In stable rewarding landscapes, improving performance usually means decreasing trial-to-trial variability with practice (Dhawale et al., 2017). However, when task conditions are more uncertain, trial-and-error learning constitutes a powerful strategy to optimize solutions (Abrahamyan et al., 2016). In our experiments, we found that side and alternating choice sequences could be reinforced both in mice and humans. Evidence from other groups suggests that controlled variability in motor output could be beneficial for increasing reinforcement (Wu et al., 2014; Pekny et al., 2015). Thus, task-relevant variability could provide a unifying explanation for individual differences in learning rates across tasks (Wu et al., 2014). Besides, stereotyped modules of behavior exhibit moment-to-moment variability in such a way that intra-individual variability could itself be a signature of motor development (Wiltschko et al., 2015). In humans, intra-individual variability decreases rapidly in the first few months after walking onset, followed by a long period of gradual improvements to support skilled performance in which consistency finally approximates that of adults.

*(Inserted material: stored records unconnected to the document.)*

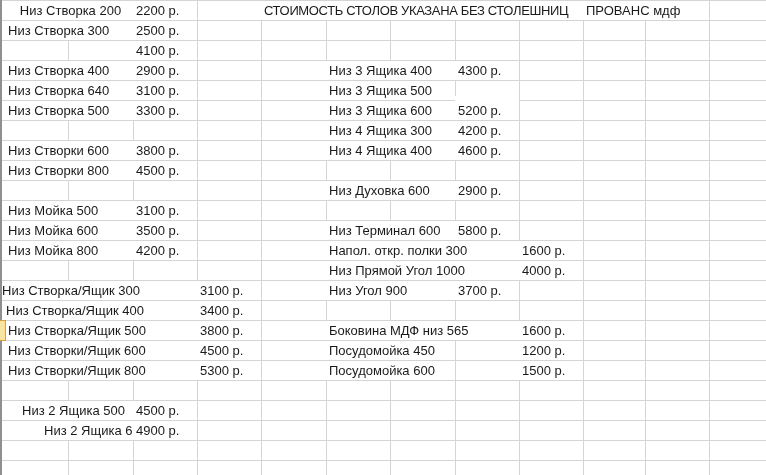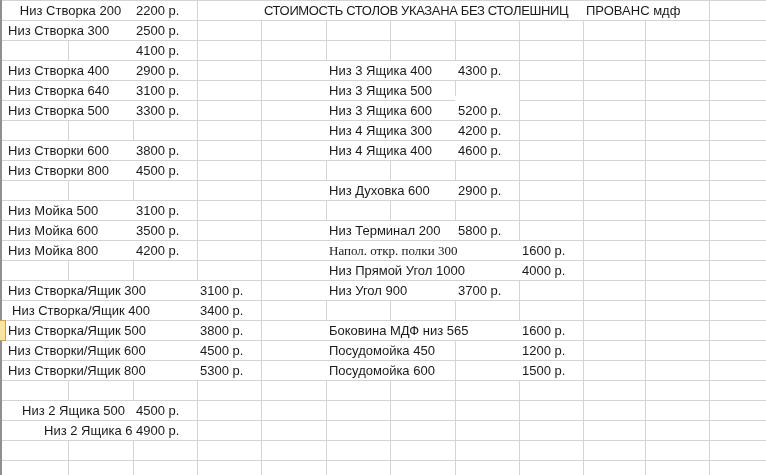--- a/index.html
+++ b/index.html
@@ -89,33 +89,33 @@
     <div class="cell" style="left: 326px; top: 141px; width: 129px; height: 19px;">Низ 4 Ящика 400</div>
     <div class="cell" style="left: 455px; top: 141px; width: 64px; height: 19px;">4600 р.</div>
     <div class="cell" style="left: 2px; top: 161px; width: 131px; height: 19px; padding-left: 6px;">Низ Створки 800</div>
     <div class="cell" style="left: 133px; top: 161px; width: 64px; height: 19px;">4500 р.</div>
     <div class="cell" style="left: 326px; top: 181px; width: 129px; height: 19px;">Низ Духовка 600</div>
     <div class="cell" style="left: 455px; top: 181px; width: 64px; height: 19px;">2900 р.</div>
     <div class="cell" style="left: 2px; top: 201px; width: 131px; height: 19px; padding-left: 6px;">Низ Мойка 500</div>
     <div class="cell" style="left: 133px; top: 201px; width: 64px; height: 19px;">3100 р.</div>
     <div class="cell" style="left: 2px; top: 221px; width: 131px; height: 19px; padding-left: 6px;">Низ Мойка 600</div>
     <div class="cell" style="left: 133px; top: 221px; width: 64px; height: 19px;">3500 р.</div>
-    <div class="cell" style="left: 326px; top: 221px; width: 129px; height: 19px;">Низ Терминал 200</div>
+    <div class="cell" style="left: 326px; top: 221px; width: 129px; height: 19px;">Низ Терминал 600</div>
     <div class="cell" style="left: 455px; top: 221px; width: 64px; height: 19px;">5800 р.</div>
     <div class="cell" style="left: 2px; top: 241px; width: 131px; height: 19px; padding-left: 6px;">Низ Мойка 800</div>
     <div class="cell" style="left: 133px; top: 241px; width: 64px; height: 19px;">4200 р.</div>
-    <div class="cell" style="left: 326px; top: 241px; width: 193px; height: 19px; font-family: Liberation Serif, serif;">Напол. откр. полки 300</div>
+    <div class="cell" style="left: 326px; top: 241px; width: 193px; height: 19px;">Напол. откр. полки 300</div>
     <div class="cell" style="left: 519px; top: 241px; width: 64px; height: 19px;">1600 р.</div>
     <div class="cell" style="left: 326px; top: 261px; width: 193px; height: 19px;">Низ Прямой Угол 1000</div>
     <div class="cell" style="left: 519px; top: 261px; width: 64px; height: 19px;">4000 р.</div>
-    <div class="cell" style="left: 2px; top: 281px; width: 195px; height: 19px; padding-left: 6px;">Низ Створка/Ящик 300</div>
+    <div class="cell" style="left: 2px; top: 281px; width: 195px; height: 19px; padding-left: 0;">Низ Створка/Ящик 300</div>
     <div class="cell" style="left: 197px; top: 281px; width: 64px; height: 19px;">3100 р.</div>
     <div class="cell" style="left: 326px; top: 281px; width: 129px; height: 19px;">Низ Угол 900</div>
     <div class="cell" style="left: 455px; top: 281px; width: 64px; height: 19px;">3700 р.</div>
-    <div class="cell" style="left: 6px; top: 301px; width: 195px; height: 19px; padding-left: 6px;">Низ Створка/Ящик 400</div>
+    <div class="cell" style="left: 0; top: 301px; width: 195px; height: 19px; padding-left: 6px;">Низ Створка/Ящик 400</div>
     <div class="cell" style="left: 197px; top: 301px; width: 64px; height: 19px;">3400 р.</div>
     <div class="cell" style="left: 2px; top: 321px; width: 195px; height: 19px; padding-left: 6px;">Низ Створка/Ящик 500</div>
     <div class="cell" style="left: 197px; top: 321px; width: 64px; height: 19px;">3800 р.</div>
     <div class="cell" style="left: 326px; top: 321px; width: 193px; height: 19px;">Боковина МДФ низ 565</div>
     <div class="cell" style="left: 519px; top: 321px; width: 64px; height: 19px;">1600 р.</div>
     <div class="cell" style="left: 2px; top: 341px; width: 195px; height: 19px; padding-left: 6px;">Низ Створки/Ящик 600</div>
     <div class="cell" style="left: 197px; top: 341px; width: 64px; height: 19px;">4500 р.</div>
     <div class="cell" style="left: 326px; top: 341px; width: 129px; height: 19px;">Посудомойка 450</div>
     <div class="cell" style="left: 519px; top: 341px; width: 64px; height: 19px;">1200 р.</div>
     <div class="cell" style="left: 2px; top: 361px; width: 195px; height: 19px; padding-left: 6px;">Низ Створки/Ящик 800</div>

A source for choice biases and their dependence on recent history could involve stable working memory representations (Fischer and Whitney, 2014; Fritsche et al., 2017; Urai et al., 2019). History effects on choice have been observed in humans (Fischer and Whitney, 2014; Abrahamyan et al., 2016) and rodents (Busse et al., 2011; Akrami et al., 2018) and are present in forced-choice (Gold et al., 2008; Fischer and Whitney, 2014), memory-guided (Akrami et al., 2018; Hermoso-Mendizabal et al., 2018), and free-choice tasks (Sugrue et al., 2004; Lau and Glimcher, 2005). We also found that mice and humans adapted their behavioral strategies depending on the discriminability trajectories established during training (Ahissar et al., 2009; Trevino et al., 2013). From these and other experiments, it is clear that experience plays a vital role, especially when the external conditions are uncertain (Trevino, 2014; Abrahamyan et al., 2016). These adaptations could reflect a Bayesian inference strategy, where the influence of previous choice biases is more substantial when sensory evidence is scarce. In other words, such behavior could rely on subjects tracking the value of the probability to obtain reward following each choice, an adaptive strategy when these probabilities change slowly in time (Corrado et al., 2005; Lau and Glimcher, 2005). In sum, choice biases were robust and relatively stable, but they were also adaptable, allowing both mice and humans to update their task-solving strategies to cope with the particular demands of the experiments. Interestingly, the experiments included reinforced side-choices and involved reward contingencies that were reversed across training blocks. Reversal learning is a common paradigm to measure the ability to suppress previously rewarded responses and disengagement from ongoing behavior. For this reason, reversal learning is thought to change the flexibility of responses, and it may be informative of impulsive and compulsive behaviors in a variety of psychopathologies (Izquierdo and Jentsch, 2012). It would be interesting to explore whether and how the strength of side-choice biases in mice and humans influence the rates of reversal learning.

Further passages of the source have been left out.